* **Exercise description**
Could you return every record below exactly as it stands, leaving out the pictures?

━━━━━ Records provided ━━━━━

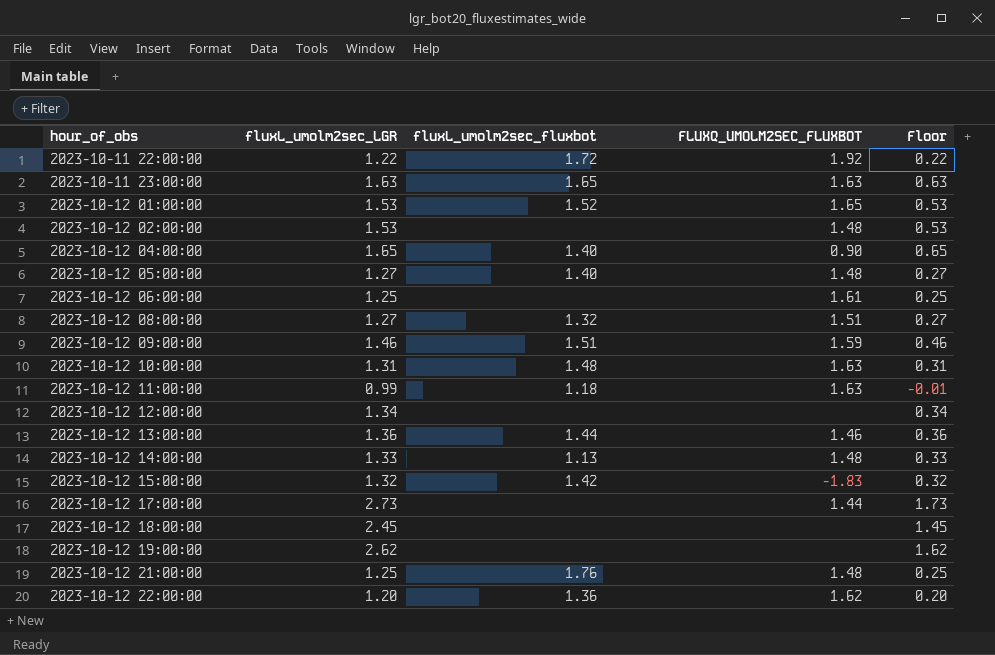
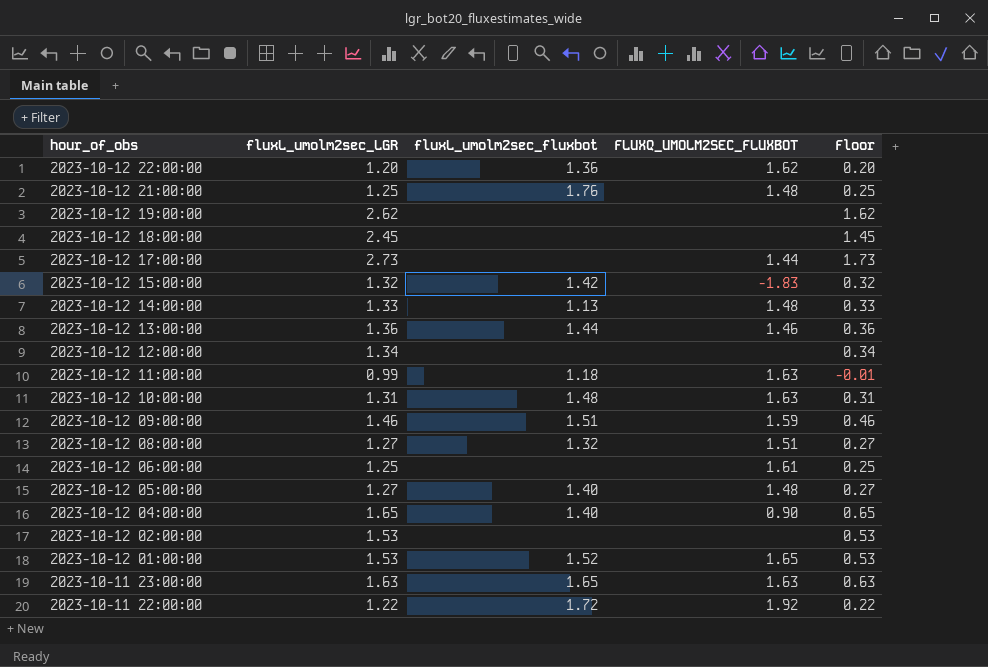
row order: hour_of_obs ascending -> hour_of_obs descending
2023-10-12 02:00:00 | FLUXQ_UMOLM2SEC_FLUXBOT: 1.48 -> none

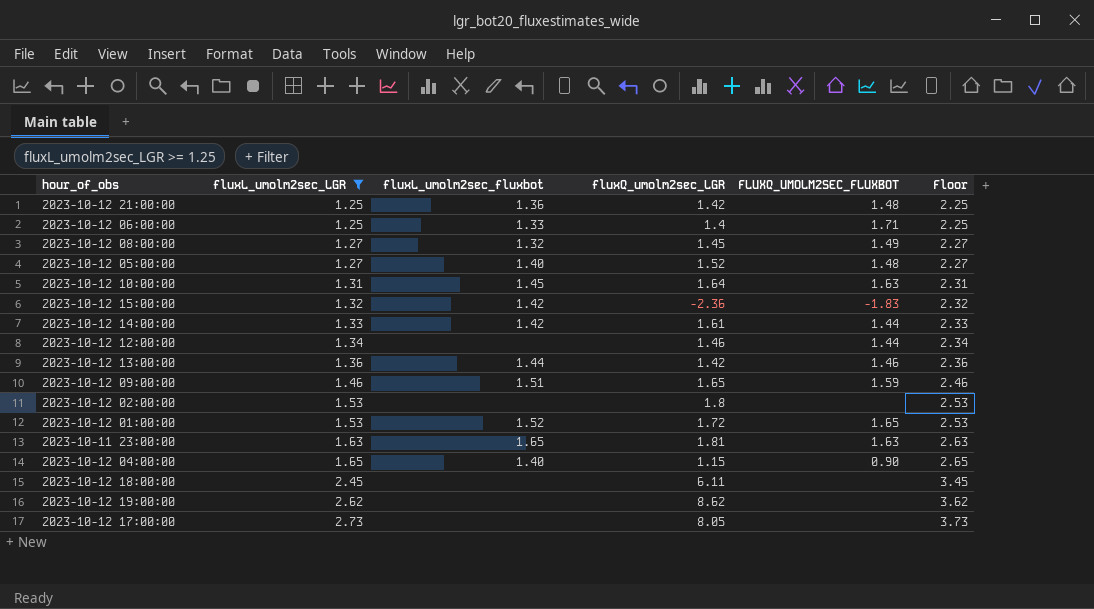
filter: none -> fluxL_umolm2sec_LGR >= 1.25
row order: hour_of_obs descending -> fluxL_umolm2sec_LGR ascending
column fluxQ_umolm2sec_LGR | position: none -> 4
column Floor | formula: [fluxL_umolm2sec_LGR] - 1 -> [fluxL_umolm2sec_LGR] + 1
2023-10-12 21:00:00 | fluxL_umolm2sec_fluxbot: 1.76 -> 1.36
2023-10-12 06:00:00 | fluxL_umolm2sec_fluxbot: none -> 1.33
2023-10-12 06:00:00 | FLUXQ_UMOLM2SEC_FLUXBOT: 1.61 -> 1.71
2023-10-12 08:00:00 | FLUXQ_UMOLM2SEC_FLUXBOT: 1.51 -> 1.49
2023-10-12 10:00:00 | fluxL_umolm2sec_fluxbot: 1.48 -> 1.45
2023-10-12 14:00:00 | fluxL_umolm2sec_fluxbot: 1.13 -> 1.42
2023-10-12 14:00:00 | FLUXQ_UMOLM2SEC_FLUXBOT: 1.48 -> 1.44
2023-10-12 12:00:00 | FLUXQ_UMOLM2SEC_FLUXBOT: none -> 1.44
2023-10-12 17:00:00 | FLUXQ_UMOLM2SEC_FLUXBOT: 1.44 -> none

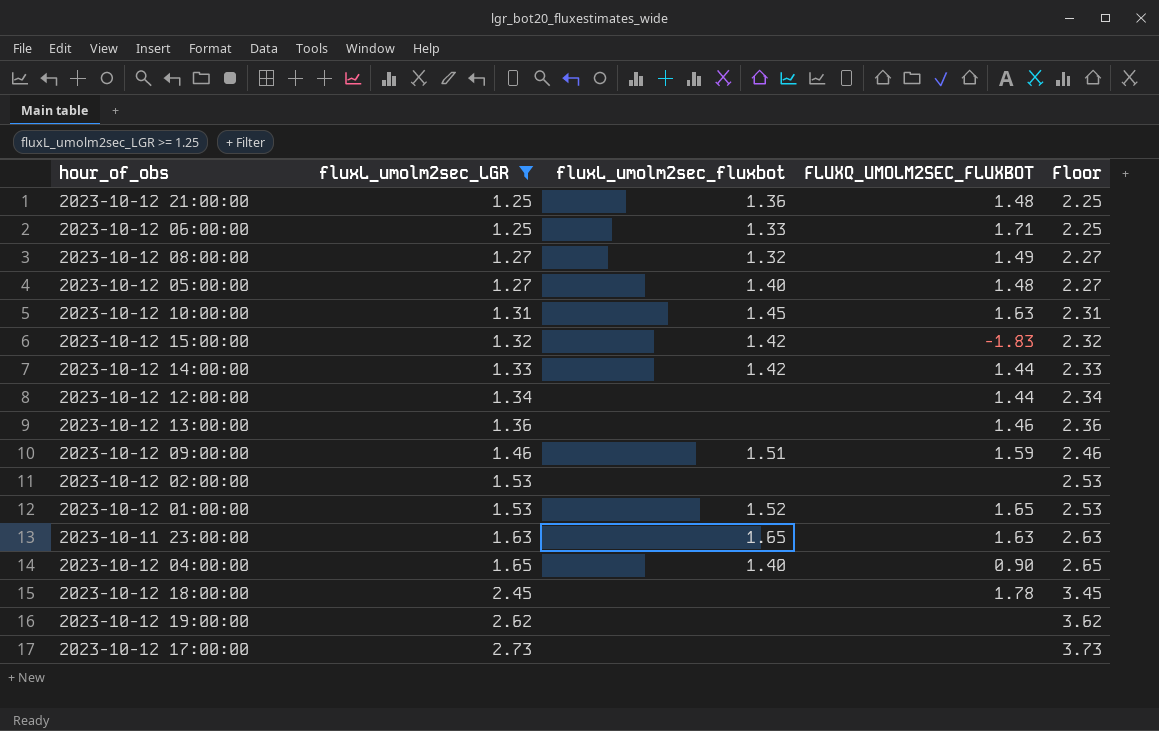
column fluxQ_umolm2sec_LGR | position: 4 -> none
2023-10-12 13:00:00 | fluxL_umolm2sec_fluxbot: 1.44 -> none
2023-10-12 18:00:00 | FLUXQ_UMOLM2SEC_FLUXBOT: none -> 1.78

━━━━━

* **Result**
row order: hour_of_obs ascending -> hour_of_obs descending
2023-10-12 02:00:00 | FLUXQ_UMOLM2SEC_FLUXBOT: 1.48 -> none

filter: none -> fluxL_umolm2sec_LGR >= 1.25
row order: hour_of_obs descending -> fluxL_umolm2sec_LGR ascending
column fluxQ_umolm2sec_LGR | position: none -> 4
column Floor | formula: [fluxL_umolm2sec_LGR] - 1 -> [fluxL_umolm2sec_LGR] + 1
2023-10-12 21:00:00 | fluxL_umolm2sec_fluxbot: 1.76 -> 1.36
2023-10-12 06:00:00 | fluxL_umolm2sec_fluxbot: none -> 1.33
2023-10-12 06:00:00 | FLUXQ_UMOLM2SEC_FLUXBOT: 1.61 -> 1.71
2023-10-12 08:00:00 | FLUXQ_UMOLM2SEC_FLUXBOT: 1.51 -> 1.49
2023-10-12 10:00:00 | fluxL_umolm2sec_fluxbot: 1.48 -> 1.45
2023-10-12 14:00:00 | fluxL_umolm2sec_fluxbot: 1.13 -> 1.42
2023-10-12 14:00:00 | FLUXQ_UMOLM2SEC_FLUXBOT: 1.48 -> 1.44
2023-10-12 12:00:00 | FLUXQ_UMOLM2SEC_FLUXBOT: none -> 1.44
2023-10-12 17:00:00 | FLUXQ_UMOLM2SEC_FLUXBOT: 1.44 -> none

column fluxQ_umolm2sec_LGR | position: 4 -> none
2023-10-12 13:00:00 | fluxL_umolm2sec_fluxbot: 1.44 -> none
2023-10-12 18:00:00 | FLUXQ_UMOLM2SEC_FLUXBOT: none -> 1.78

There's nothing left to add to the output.